Actualmente, continúan vinculados a  ERTEs más de 250.000 trabajadores.

Asimismo, también se ha aprobado la subida del salario mínimo interprofesional en la cuantía mensual de 965 euros por Real Decreto 817/2021, para el período comprendido entre el 1-9-2021 y el 31-12-2021

                                            Sevilla, 1 de octubre 2021.

A vueltas con la jubilación forzosa a una edad fijada en el Convenio Colectivo.

Con fecha 31 de marzo de 2021, ya publicamos una nota referida a la jubilación forzosa por exigencia de los pactos contenidos en los Convenios Colectivos.

Hoy rescatamos el mismo tema a raíz de la Sentencia del Tribunal Supremo de 1 de julio 2021. EDJ 634889  y hacemos una breve referencia.

El  Tribunal Supremo  declara inexistente discriminación por edad y legal la cláusula  de un convenio colectivo que obliga a la jubilación forzosa a los controladores aéreos a los 65 años  al existir, según la Sentencia, una causa objetiva y razonable cual es el elevado nivel de estrés, la rotación de turnos y la responsabilidad que conlleva el trabajo que ejecutan. Concluye que es conforme a la doctrina constitucional.

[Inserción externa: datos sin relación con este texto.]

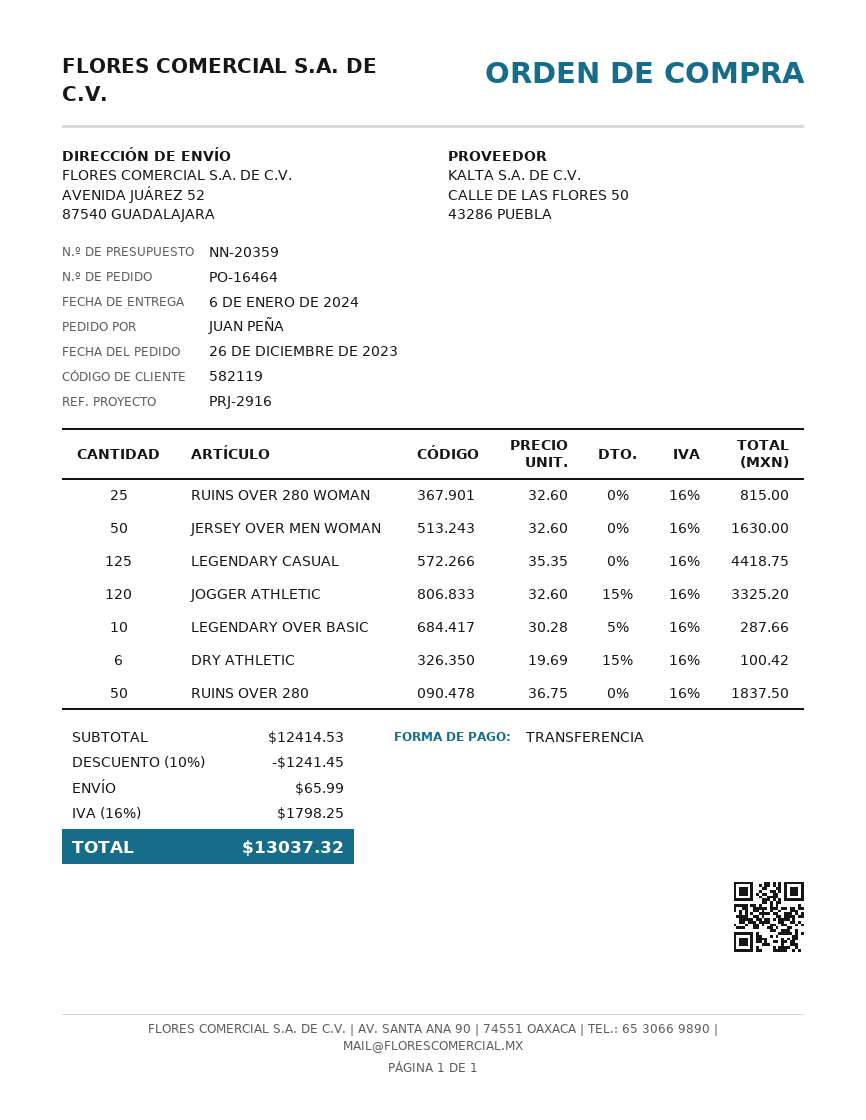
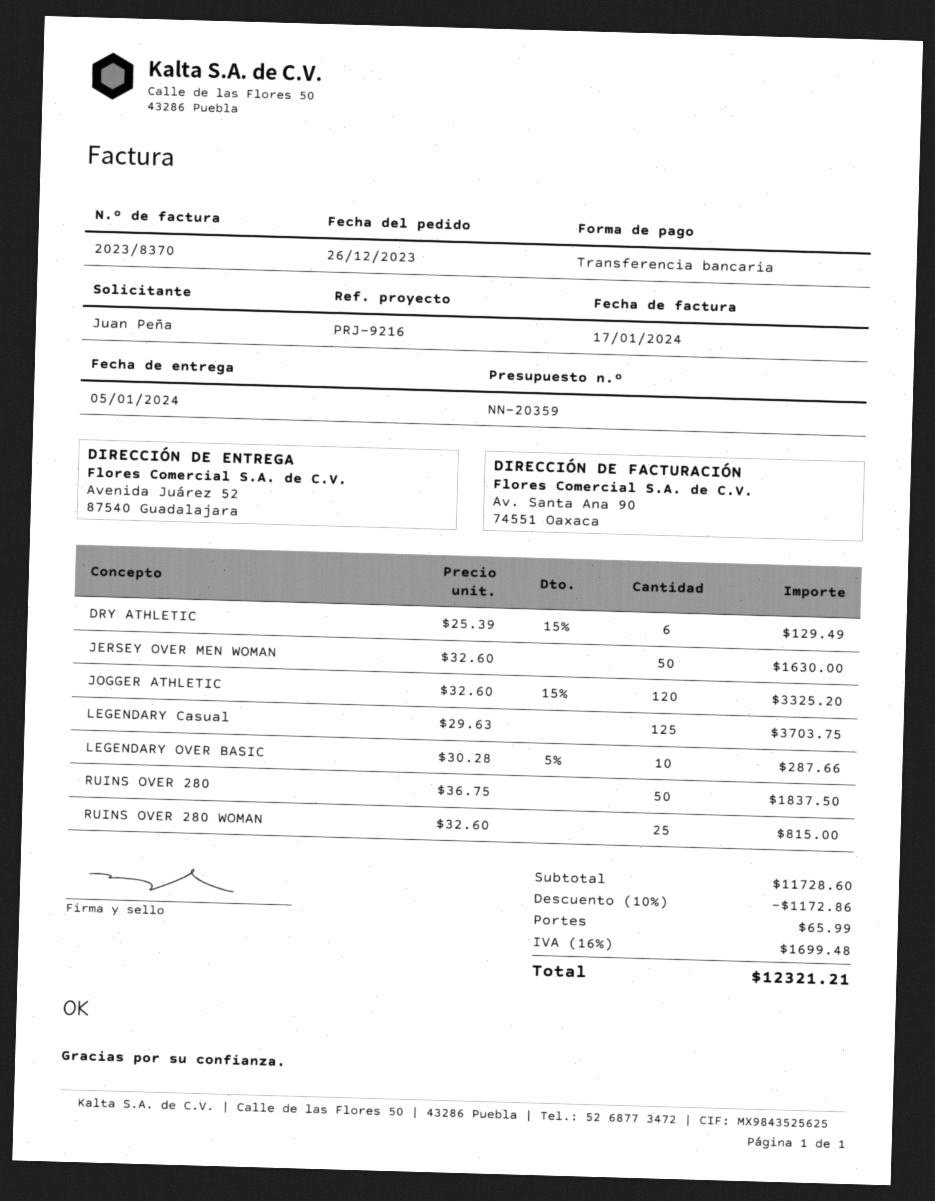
delivery date: 2024-01-06 -> 2024-01-05
reference: PRJ-2916 -> PRJ-9216
LEGENDARY CASUAL: 125 x 35.35 = 4418.75 -> 125 x 29.63 = 3703.75
DRY ATHLETIC: 6 x 19.69 - 15% = 100.42 -> 6 x 25.39 - 15% = 129.49
subtotal: 12414.53 -> 11728.60
discount: 10% = 1241.45 -> 10% = 1172.86
tax: 16% = 1798.25 -> 16% = 1699.48
total: 13037.32 -> 12321.21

El alto Tribunal avala el límite de edad fijado en el convenio de los controladores aéreos al considerar que es una medida proporcional y razonable por las circunstancias del puesto.

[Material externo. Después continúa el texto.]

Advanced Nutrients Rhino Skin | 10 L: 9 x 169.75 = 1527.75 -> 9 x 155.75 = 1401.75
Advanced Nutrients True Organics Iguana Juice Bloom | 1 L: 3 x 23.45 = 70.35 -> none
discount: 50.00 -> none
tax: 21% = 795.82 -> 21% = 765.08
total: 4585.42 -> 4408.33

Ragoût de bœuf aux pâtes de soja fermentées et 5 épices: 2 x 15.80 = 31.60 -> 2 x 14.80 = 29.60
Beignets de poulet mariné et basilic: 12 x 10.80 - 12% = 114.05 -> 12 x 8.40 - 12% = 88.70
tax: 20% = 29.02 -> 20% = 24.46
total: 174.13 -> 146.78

No todo despido que esté fundamentado en la edad avanzada del empleado tiene por qué implicar una discriminación por razón de edad. Así parece desprenderse de esta sentencia del Tribunal Supremo en la que avala la decisión de una empresa de cesar a uno de sus trabajadores, controlador aéreo, el día que cumplía 65 años.

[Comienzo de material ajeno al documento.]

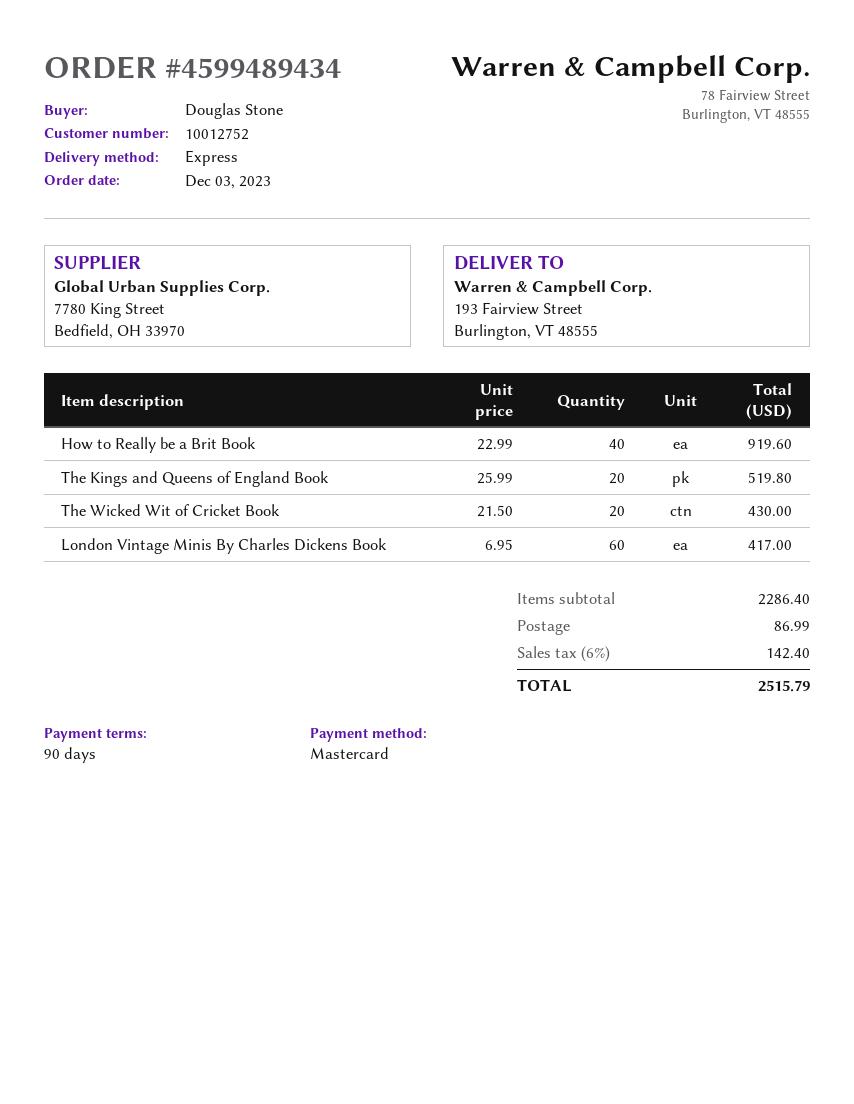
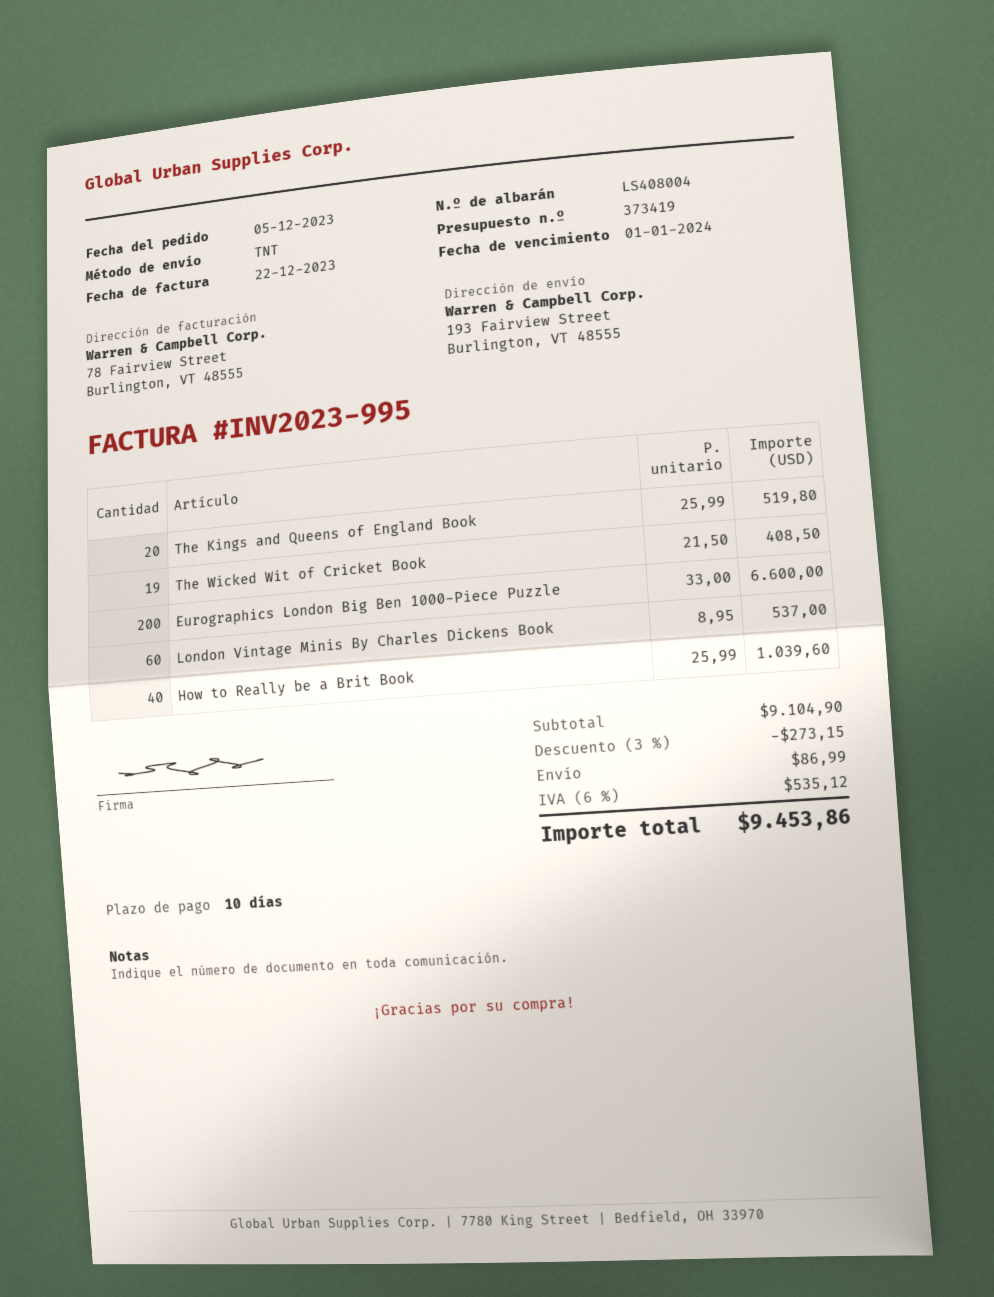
order date: 2023-12-03 -> 2023-12-05
payment terms: 90 days -> 10 days
shipping method: express -> TNT
How to Really be a Brit Book: 40 x 22.99 = 919.60 -> 40 x 25.99 = 1039.60
The Wicked Wit of Cricket Book: 20 x 21.50 = 430.00 -> 19 x 21.50 = 408.50
London Vintage Minis By Charles Dickens Book: 60 x 6.95 = 417.00 -> 60 x 8.95 = 537.00
Eurographics London Big Ben 1000-Piece Puzzle: none -> 200 x 33.00 = 6600.00
subtotal: 2286.40 -> 9104.90
discount: none -> 3% = 273.15
tax: 6% = 142.40 -> 6% = 535.12
total: 2515.79 -> 9453.86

Según recoge el fallo, el empleado llevaba trabajando desde el año 75 como controlador aéreo para Aena. Llegó a alcanzar el puesto de jefe de sala en el centro de control de Valencia.

 En 2016, el trabajador comunicó a la empresa su deseo de seguir ejerciendo a partir de los 65 años, ya que el convenio colectivo del sector obliga a estos expertos a jubilarse de manera forzosa a esa edad. No obstante, la compañía le contestó un mes más tarde notificándole directamente su cese con efectos a partir del día de su 65 cumpleaños.

El controlador llevó la decisión ante los tribunales, solicitando que reconocieran su despido como nulo al estar sustentado en un trato discriminatorio. Argumentó que el apartado del convenio que establecía el límite de edad para ejercer como controlador debía declararse inconstitucional, ya que vulneraba los artículos 14 y 35 de nuestra Carta Magna, que recogen el derecho a la no discriminación por diferentes motivos y el derecho al trabajo, respectivamente.

Tanto el juzgado de instancia como el Tribunal Superior de Justicia (TSJ)  dieron la razón a la compañía.

En su sentencia, el Supremo  recuerda que el principio de igualdad recogido en el artículo 14 de la Constitución Española se  viola “si la desigualdad está desprovista de justificación objetiva y razonable” y debe estar ligada a una finalidad digna de protección. 

La conclusión y Fallo del Tribunal es la legalidad de establecer límites a la  edad de jubilación forzosa en convenio colectivo al menos  en el caso de que exista una razón objetiva que justifique esta determinación.

                                            Sevilla, 24 septiembre  2021.